Thursday, a conservation crew was deep in the woods to try to control it.

"We're here to get rid of buckthorn. It's an invasive species," said James Reeve, a member of a Conservation Corps of Minnesota crew that has spent this week at the Hormel Nature Center in Austin.

"It's more like a terrestrial version of zebra mussels. It just gets on everything," said crew leader Dylan Olson.  "It destroys ecosystems. It's a lot tougher than a lot of the plants we have here. A lot of the trees we have here."

Buckthorn was brought to Minnesota from Europe in the mid 1800's. For a long time, it was a popular hedging material. Then, it ran wild.

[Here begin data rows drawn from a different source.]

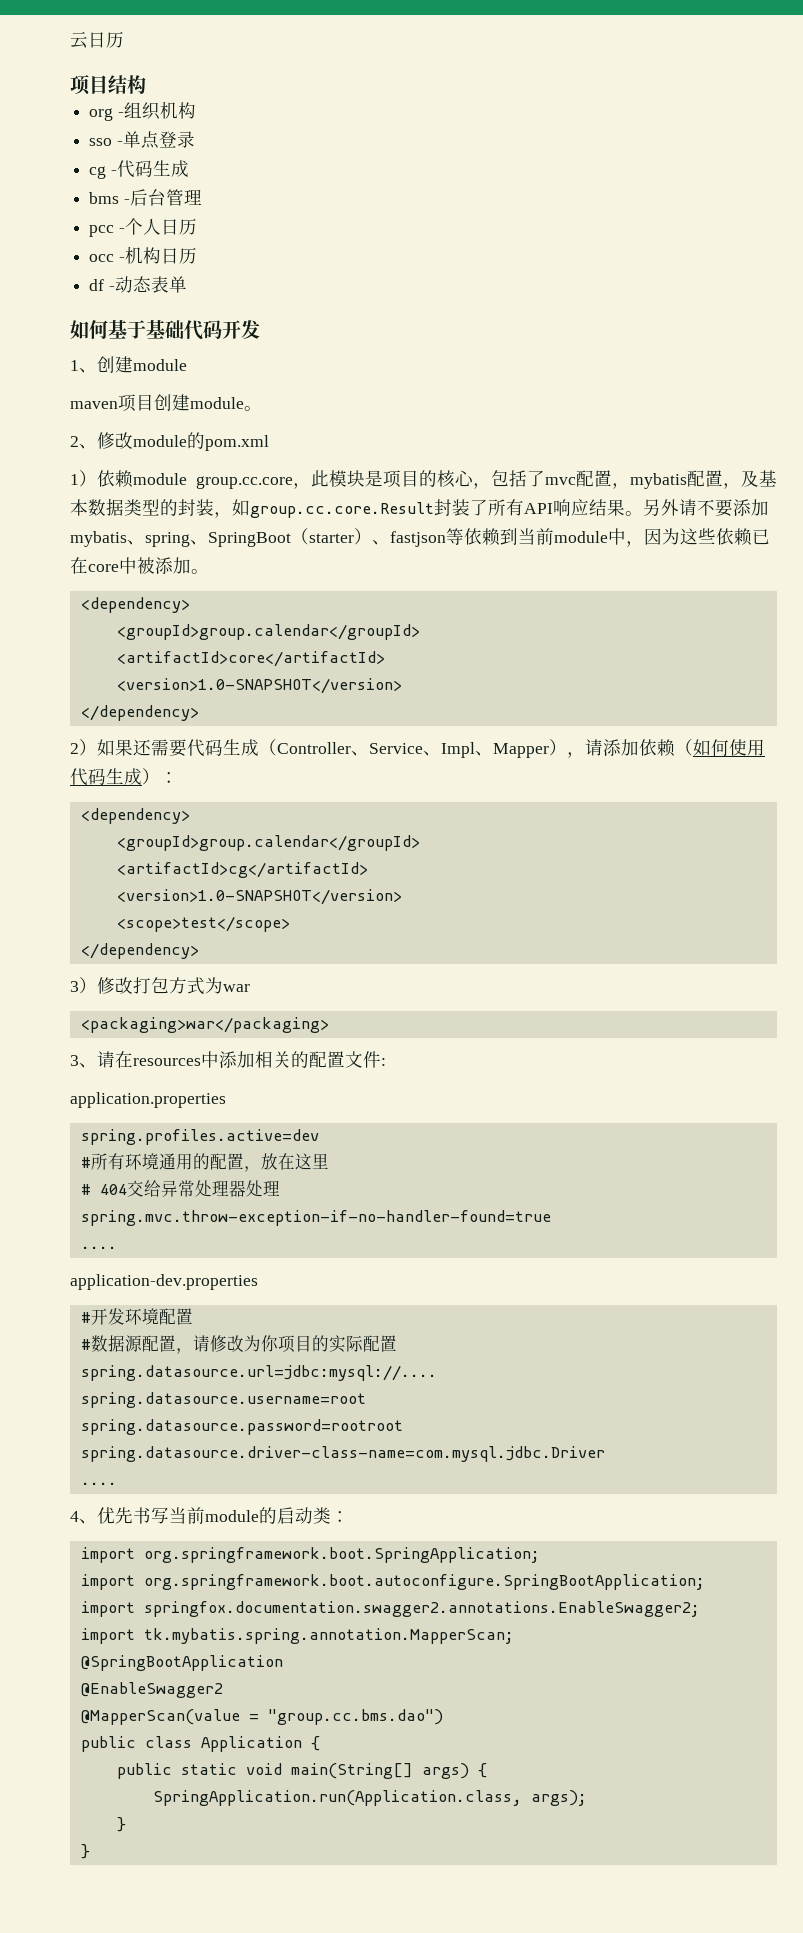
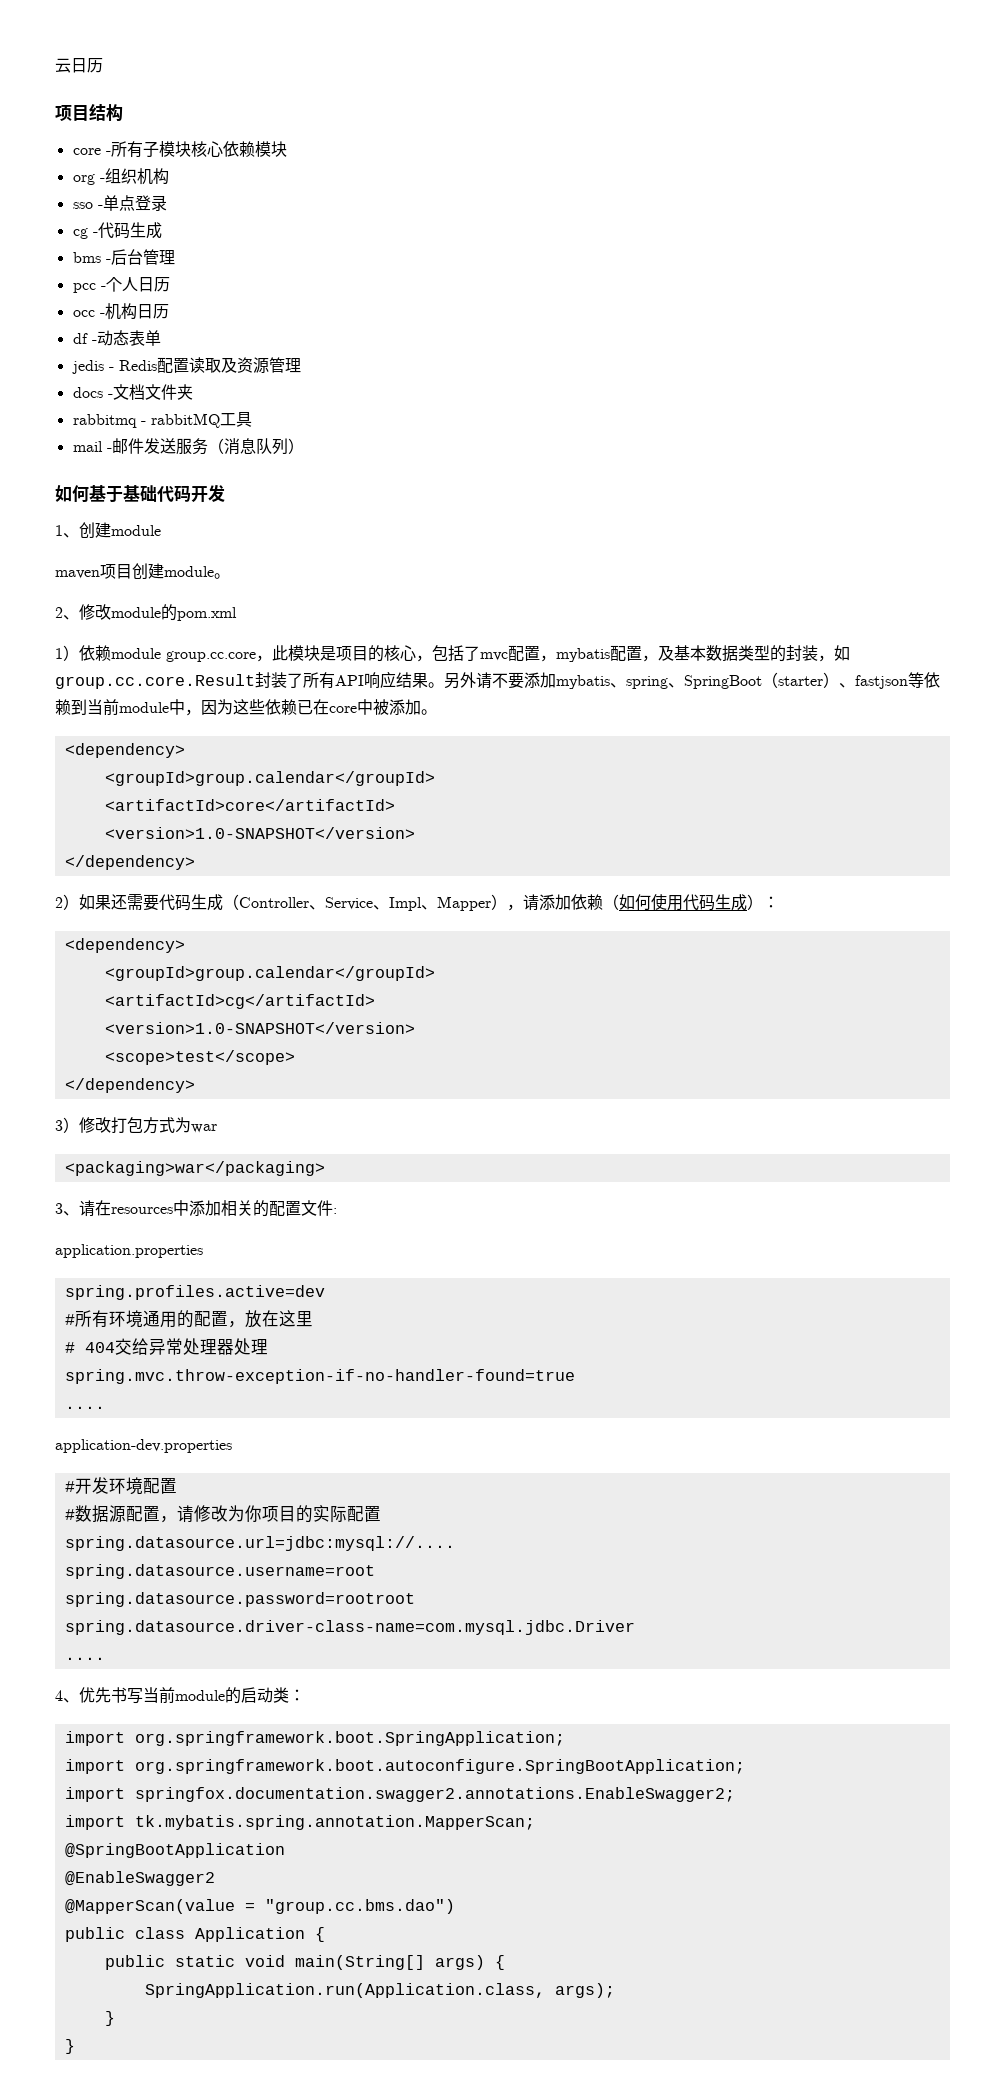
(146, 84) none -> [72,141,287,158] // core -所有子模块核心依赖模块
(187, 284) none -> [71,357,301,374] [72,384,193,400] [72,412,252,428] [72,438,304,455] // jedis - Redis配置读取及资源管理 // docs -文档文件夹 // rabbitmq - rabbitMQ工具 // mail -邮件发送服务（消息队列）

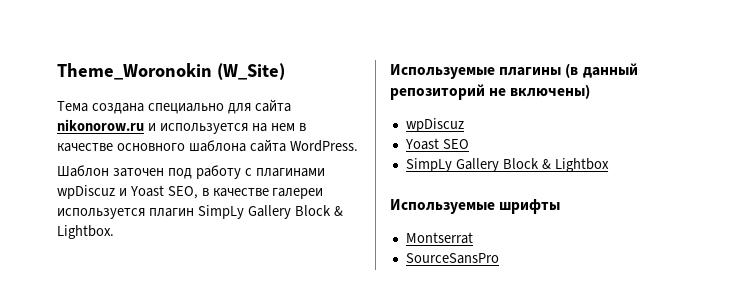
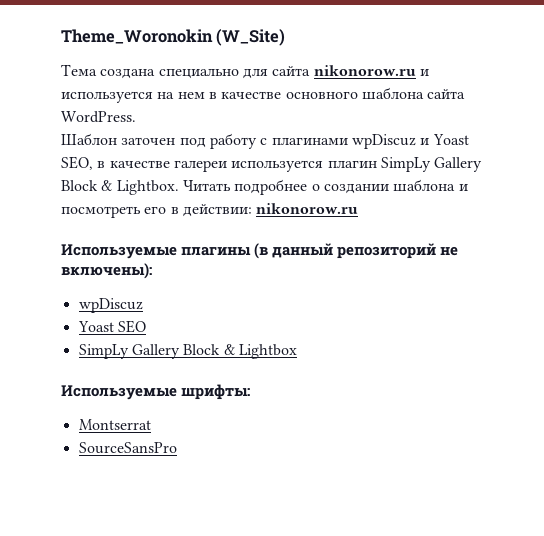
(114, 232) none -> [182,179,468,195] [61,203,359,218] Читать подробнее о создании шаблона и посмотреть его в действии: nikonorow.ru
[510,84,591,99] включены) -> [61,263,152,279] включены):
[499,199,561,214] шрифты -> [181,384,251,400] шрифты:

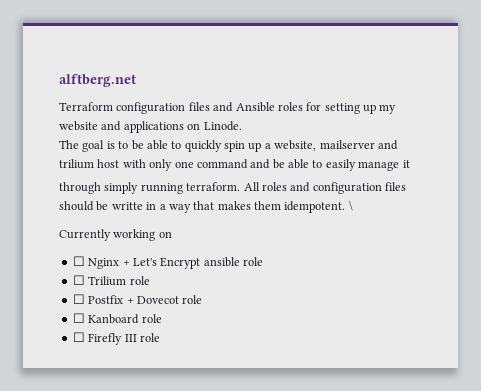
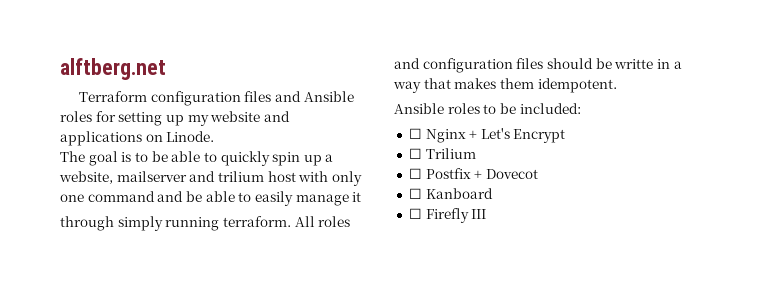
[348,200,353,211] [59,229,172,241] \ // Currently working on -> [394,103,581,114] // Ansible roles to be included:
[203,257,263,267] ansible role -> (566, 136) none
[129,276,150,285] role -> (476, 153) none
[182,295,203,304] role -> (538, 174) none
[141,314,162,323] role -> (493, 193) none
[139,333,160,342] role -> (487, 214) none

"It has it's leaves first. It drops them later, so it can shade out all the native stuff," said crew member James Reeve.

“The trees we're pulling out here, some of them are about 25 years old and they're big enough to shade out some of the oak trees that are 50 years old," crew leader Dylan Olson told us.

And it’s not easy to remove once it takes hold: “Cut it out at ground level, apply herbicide to it which goes down into the route system, destroying the root system," Dylan Olson explained. “Then cut it out, make burn piles. It survives in just about any ecosystem. we've removed it off of prairie, woodland. There’s no check for it in our ecosystem, so we have to be the check."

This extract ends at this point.